====== SOURCE RECORDS

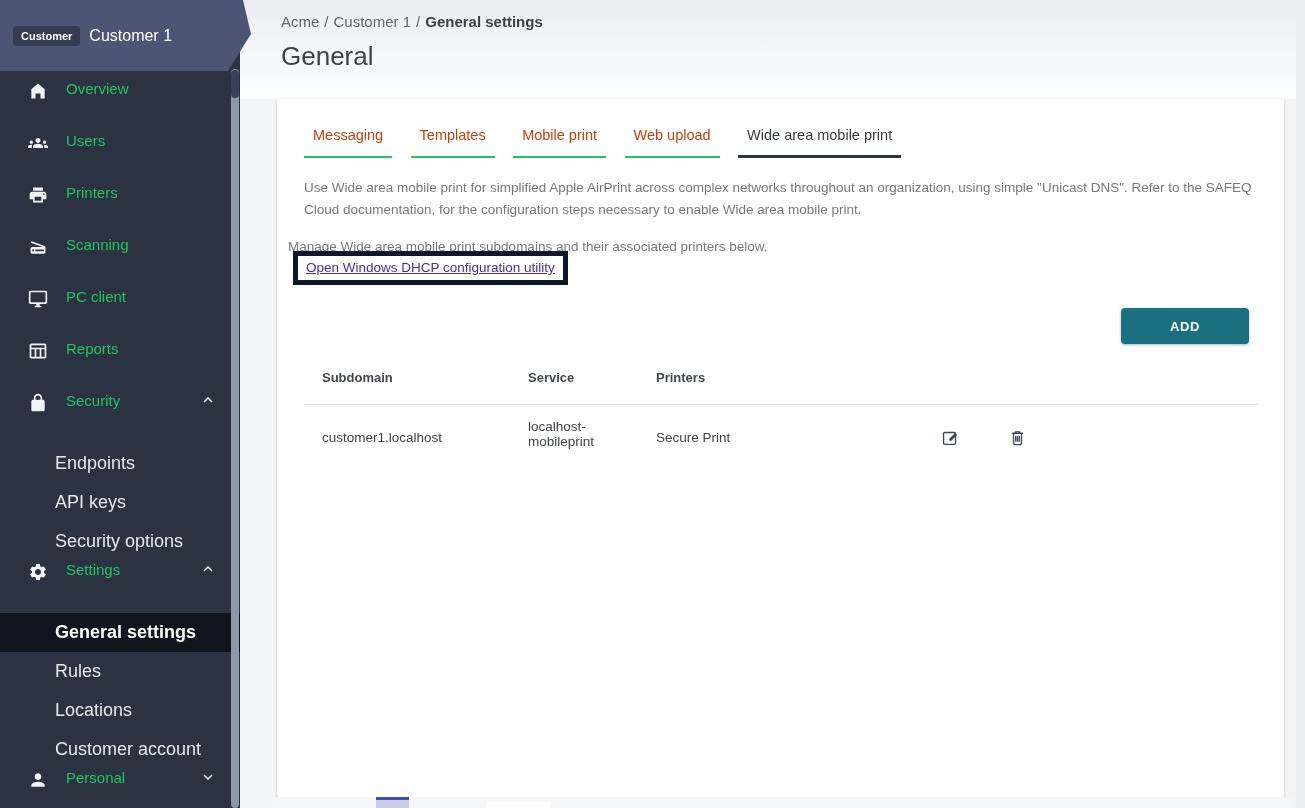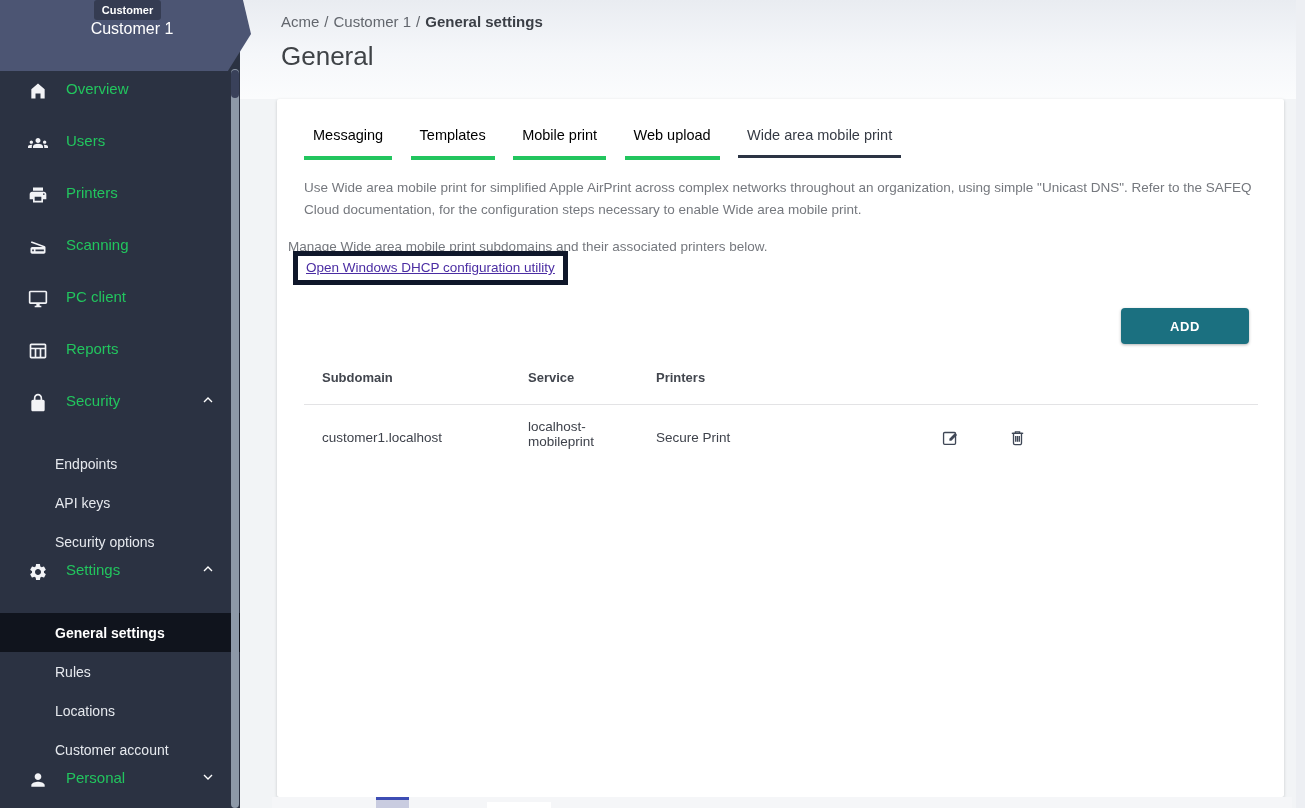--- a/index.html
+++ b/index.html
@@ -11,7 +11,7 @@
   .sidebar { position:absolute; left:0; top:0; width:240px; height:808px; background:#2b3242; z-index:3; }
   .sidebar-header { position:absolute; left:0; top:0; width:251px; height:71px; background:#4c5573; z-index:4;
       clip-path:polygon(0 0, 96.8% 0, 100% 48%, 90.8% 100%, 0 100%);
-      display:flex; align-items:center; padding-left:13px;flex-direction:column; }
+      display:flex; align-items:center; padding-left:13px; }
   .customer-badge { background:#353c52; color:#fff; font-size:11px; font-weight:bold;
       padding:4px 8px; border-radius:3px; margin-right:9px; }
   .sidebar-title { color:#fff; font-size:16px; }

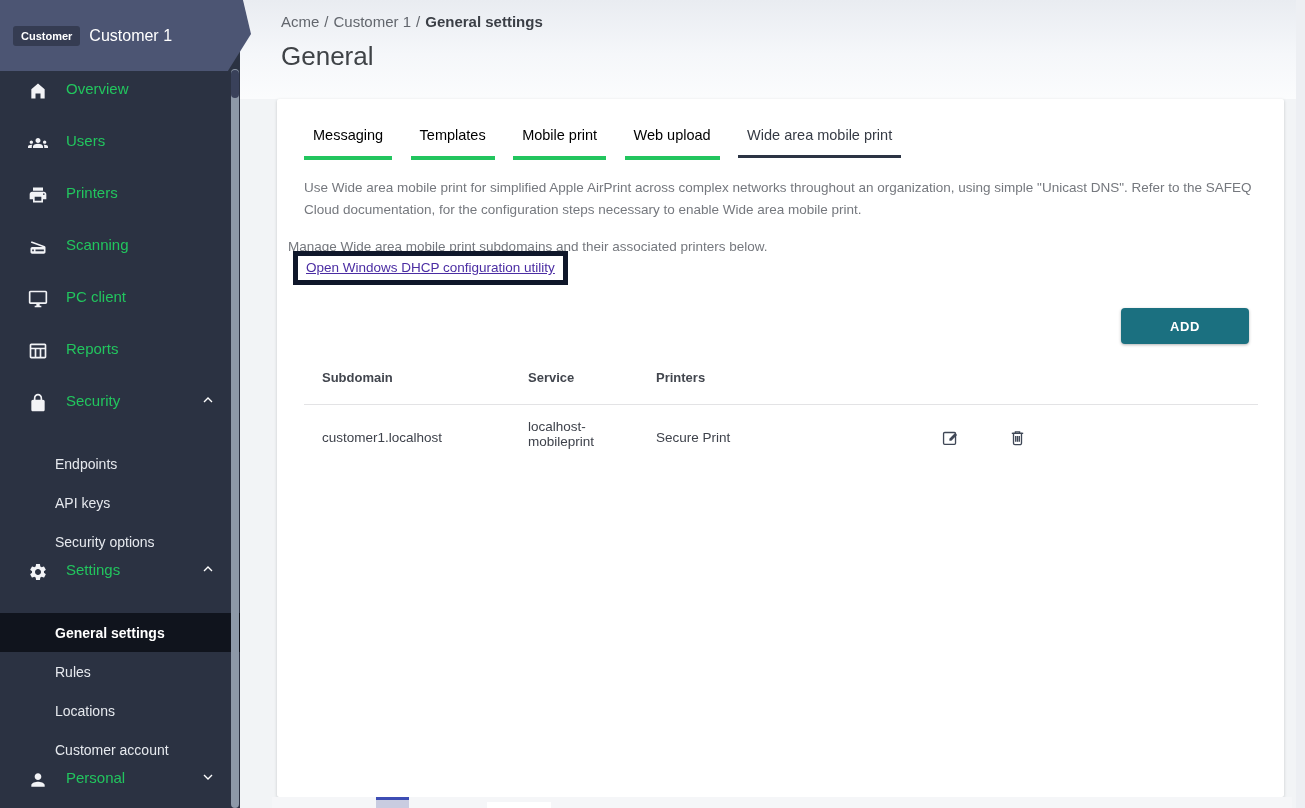--- a/index.html
+++ b/index.html
@@ -44,8 +44,8 @@
 
   
   .tabs { position:absolute; left:27px; top:22px; white-space:nowrap; }
-  .tab { display:inline-block; margin-right:14px; padding:6px 9px 13px 9px; font-size:14.5px; color:#000000;
-      border-bottom:4px solid #22c55e; cursor:pointer; }
+  .tab { display:inline-block; margin-right:14px; padding:6px 9px 13px 9px; font-size:14.5px; color:#c2410c;
+      border-bottom:2px solid #22c55e; cursor:pointer; }
   .tab.active { border-bottom:3px solid #2c3444; padding-bottom:12px; color:#363b45; }
 
   .desc { position:absolute; left:27px; top:78px; width:954px; font-size:13.5px; line-height:21.5px; color:#75787e; }

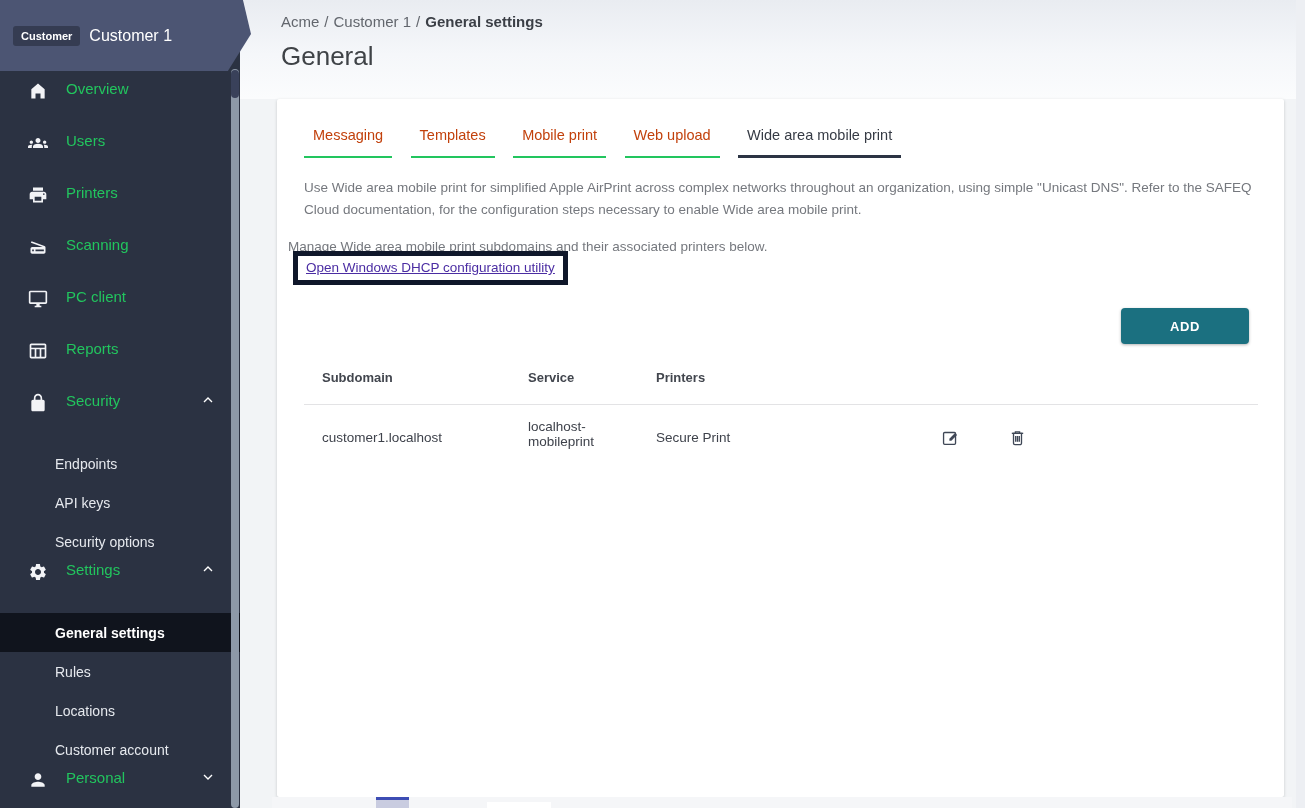--- a/index.html
+++ b/index.html
@@ -20,7 +20,7 @@
   .nav-item { height:52px; display:flex; align-items:flex-start; padding-left:27px; color:#22c55e; font-size:15px; cursor:pointer; }
   .nav-item .nicon { width:22px; height:22px; margin-right:17px; display:flex; align-items:center; justify-content:center; }
   .nav-item svg.mi { width:20px; height:20px; fill:#f2f3f6; }
-  .nav-sub { height:39px; display:flex; align-items:center; padding-left:55px; color:#e6e9ee; font-size:14px; cursor:pointer; }
+  .nav-sub { height:39px; display:flex; align-items:center; padding-left:55px; color:#e6e9ee; font-size:18px; cursor:pointer; }
   .nav-sub.active { background:#10141d; color:#fff; font-weight:bold; }
   .chev { margin-left:auto; margin-right:24px; width:16px; height:16px; }
   .chev svg { width:16px; height:16px; fill:none; stroke:#fff; stroke-width:2; }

============

§ WORK ITEM: Filter the entries down to the lines that include the string "chev".

§ ANSWER TO THE EXERCISE:
   .chev { margin-left:auto; margin-right:24px; width:16px; height:16px; }
   .chev svg { width:16px; height:16px; fill:none; stroke:#fff; stroke-width:2; }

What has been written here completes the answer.